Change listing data
Segment Open
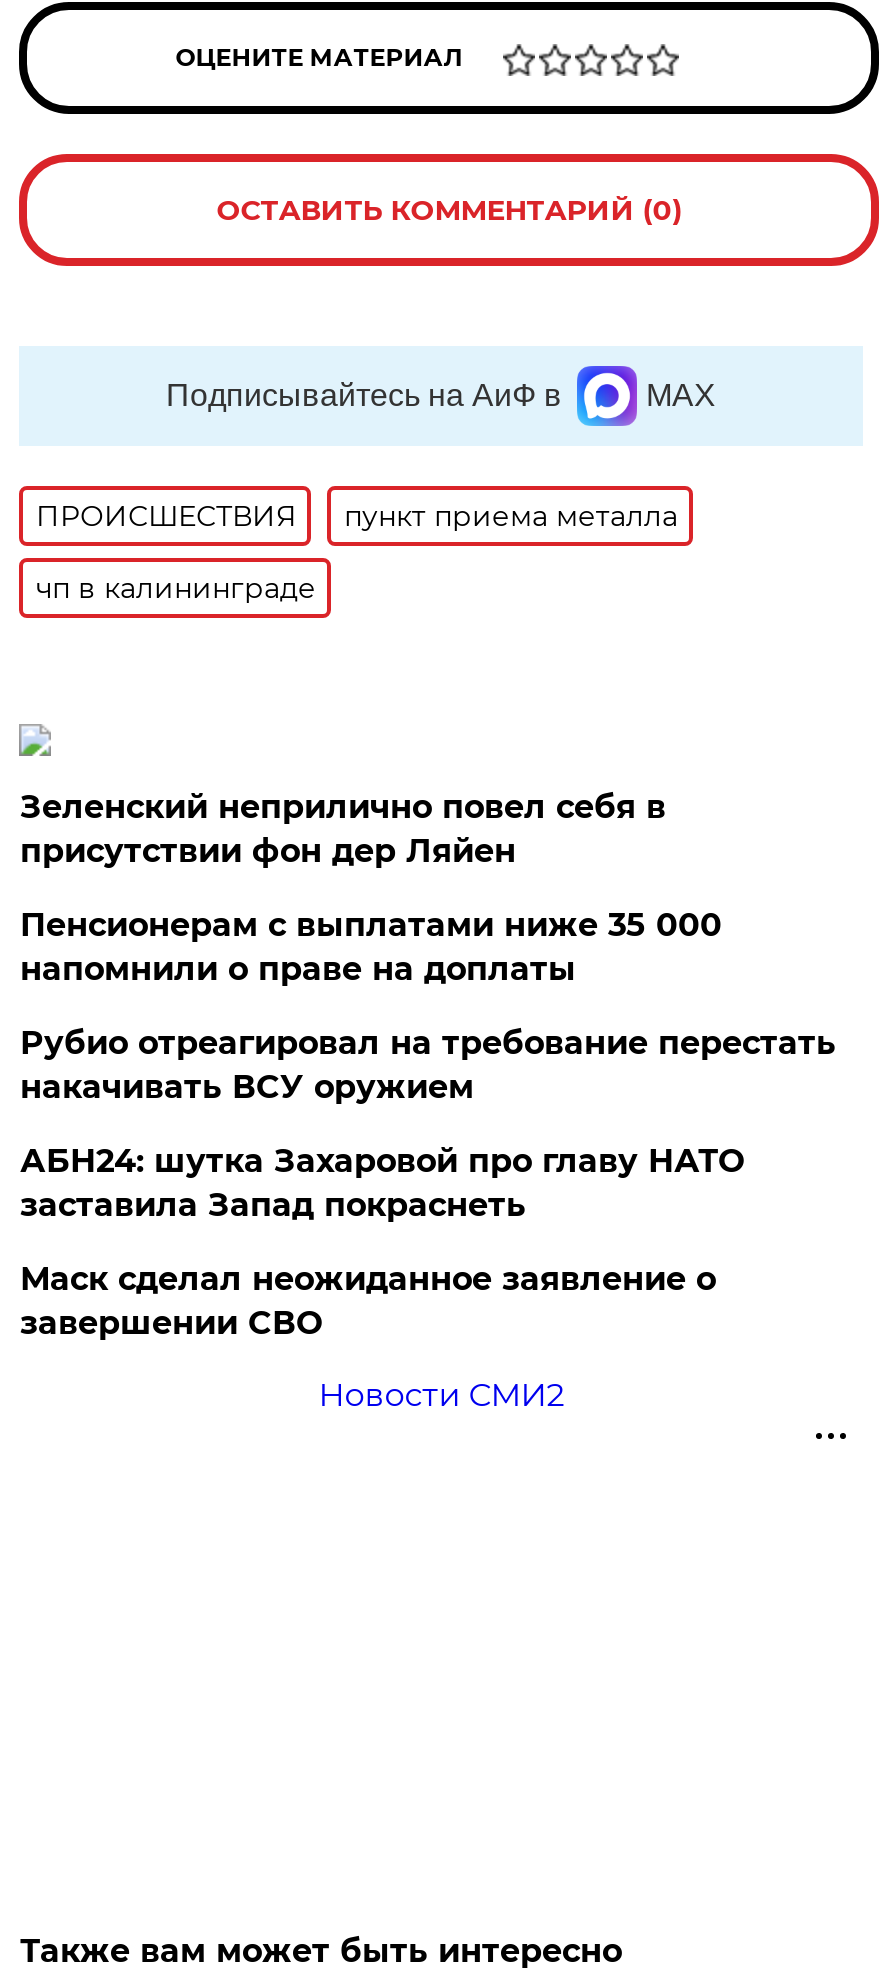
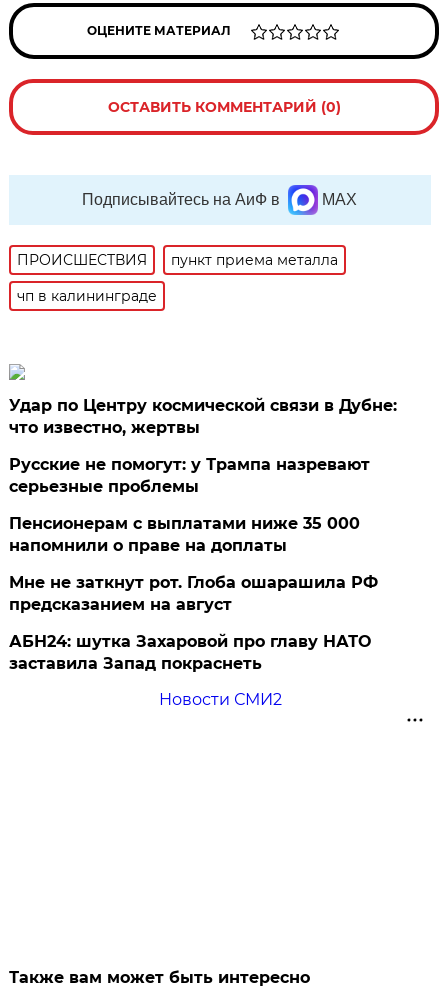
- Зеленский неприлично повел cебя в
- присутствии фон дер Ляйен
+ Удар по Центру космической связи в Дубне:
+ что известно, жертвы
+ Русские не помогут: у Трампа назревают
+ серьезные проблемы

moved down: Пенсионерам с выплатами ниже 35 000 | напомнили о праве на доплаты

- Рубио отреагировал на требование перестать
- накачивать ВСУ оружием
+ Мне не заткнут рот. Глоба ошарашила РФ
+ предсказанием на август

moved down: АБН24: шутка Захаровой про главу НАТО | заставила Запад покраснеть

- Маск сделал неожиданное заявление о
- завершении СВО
Segment Closed
Segment Open
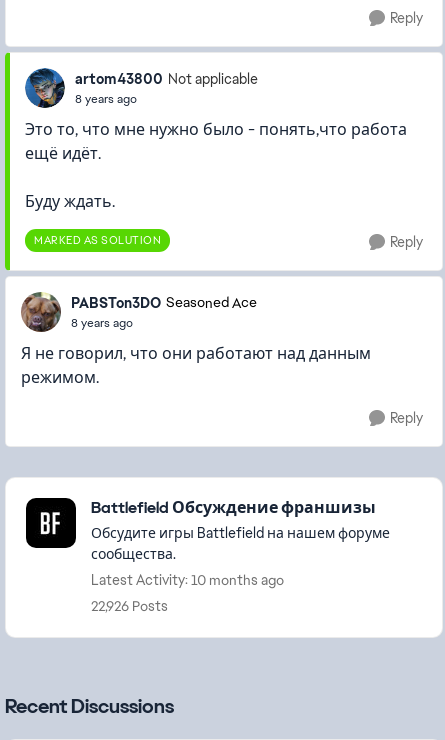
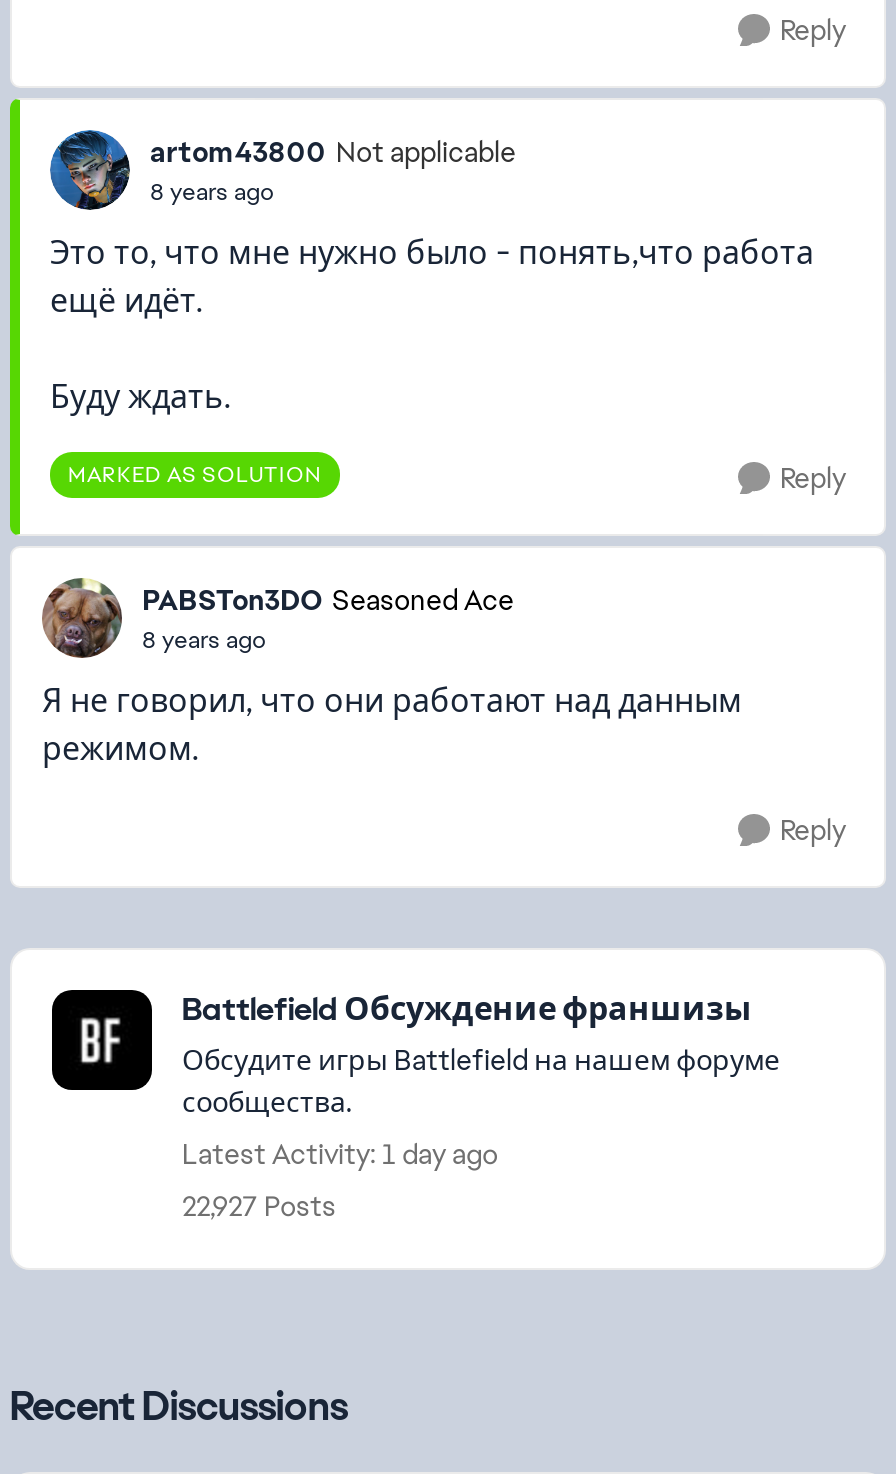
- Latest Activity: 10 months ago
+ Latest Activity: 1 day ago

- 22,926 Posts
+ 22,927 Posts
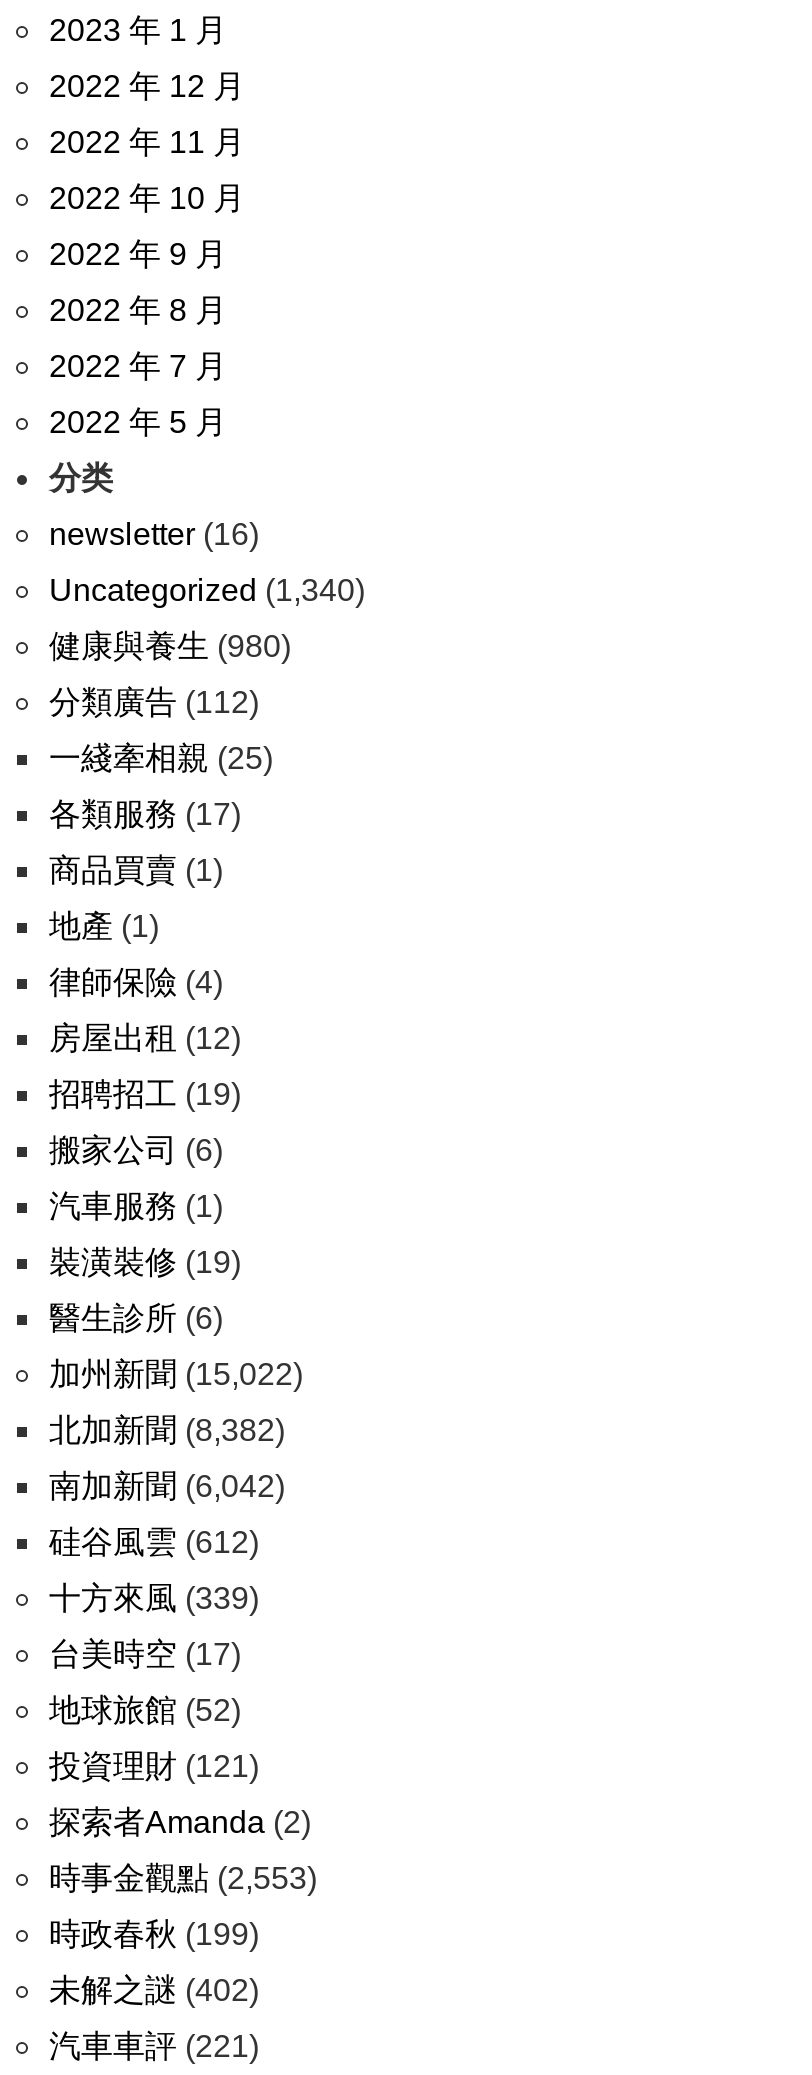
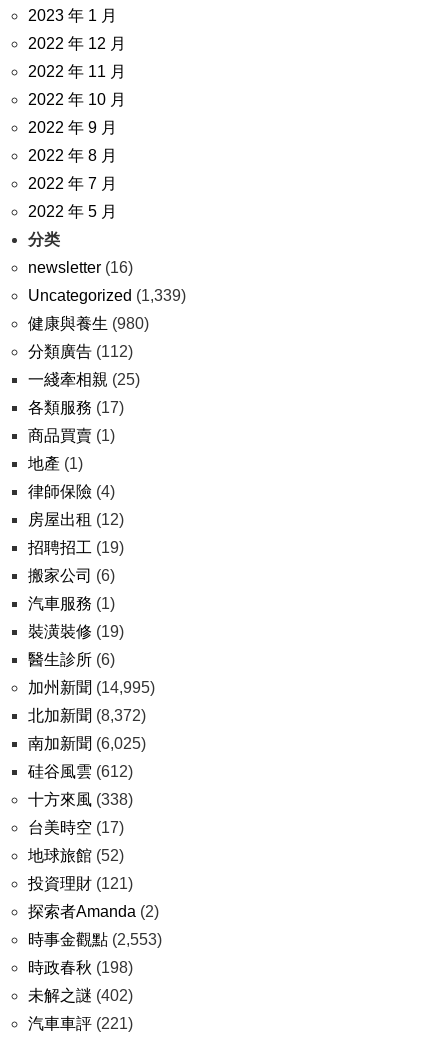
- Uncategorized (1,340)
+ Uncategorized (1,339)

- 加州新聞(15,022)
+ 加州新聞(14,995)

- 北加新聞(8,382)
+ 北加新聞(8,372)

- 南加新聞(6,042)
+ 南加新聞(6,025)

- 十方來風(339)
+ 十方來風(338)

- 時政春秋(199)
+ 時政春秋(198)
Segment Closed
Segment Open
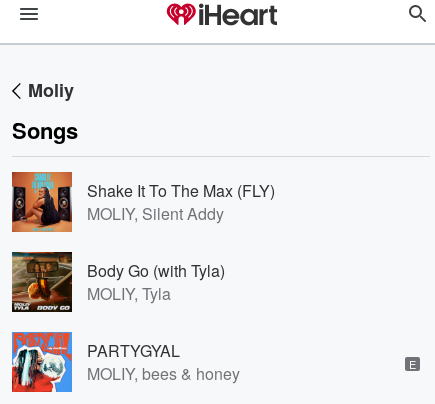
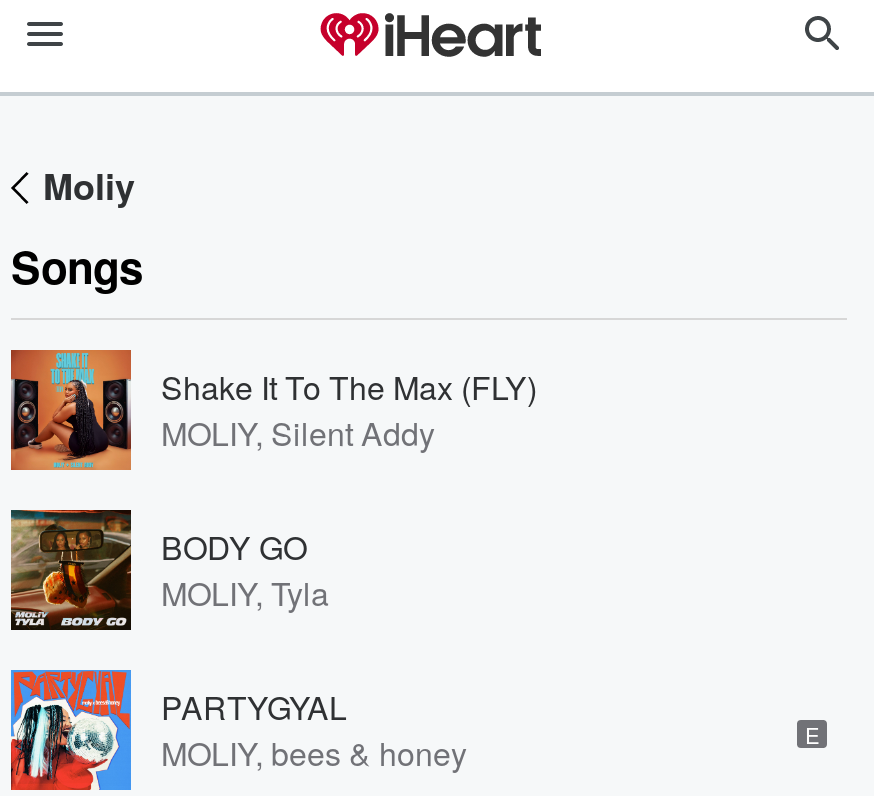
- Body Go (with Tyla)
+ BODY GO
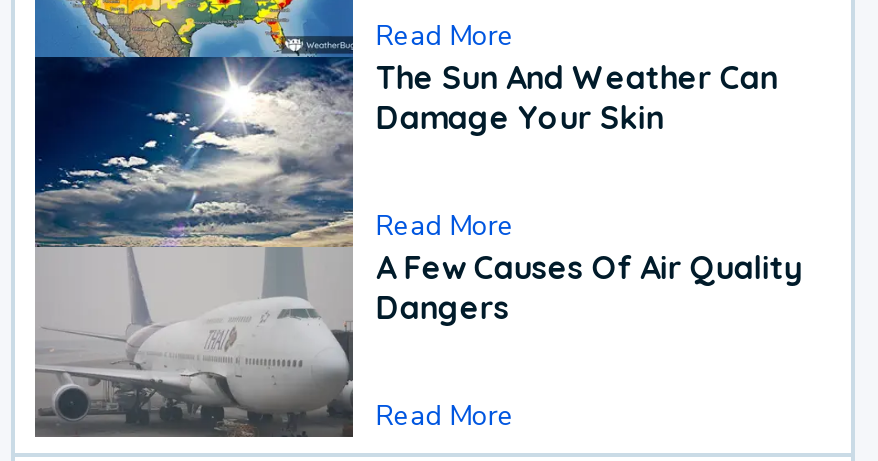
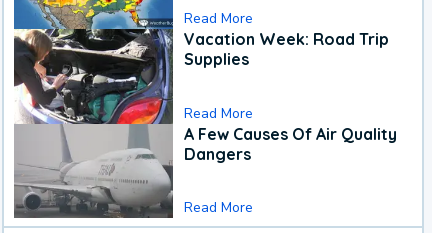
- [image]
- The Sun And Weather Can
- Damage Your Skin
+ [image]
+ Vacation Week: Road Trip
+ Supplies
Segment Closed
**Work to complete:**
Of the entries above, transcribe exactly those lines that fall between the line containing "- Зеленский неприлично повел cебя в" and the line containing "- накачивать ВСУ оружием", together with those two lines.

**Written reply:**
- Зеленский неприлично повел cебя в
- присутствии фон дер Ляйен
+ Удар по Центру космической связи в Дубне:
+ что известно, жертвы
+ Русские не помогут: у Трампа назревают
+ серьезные проблемы

moved down: Пенсионерам с выплатами ниже 35 000 | напомнили о праве на доплаты

- Рубио отреагировал на требование перестать
- накачивать ВСУ оружием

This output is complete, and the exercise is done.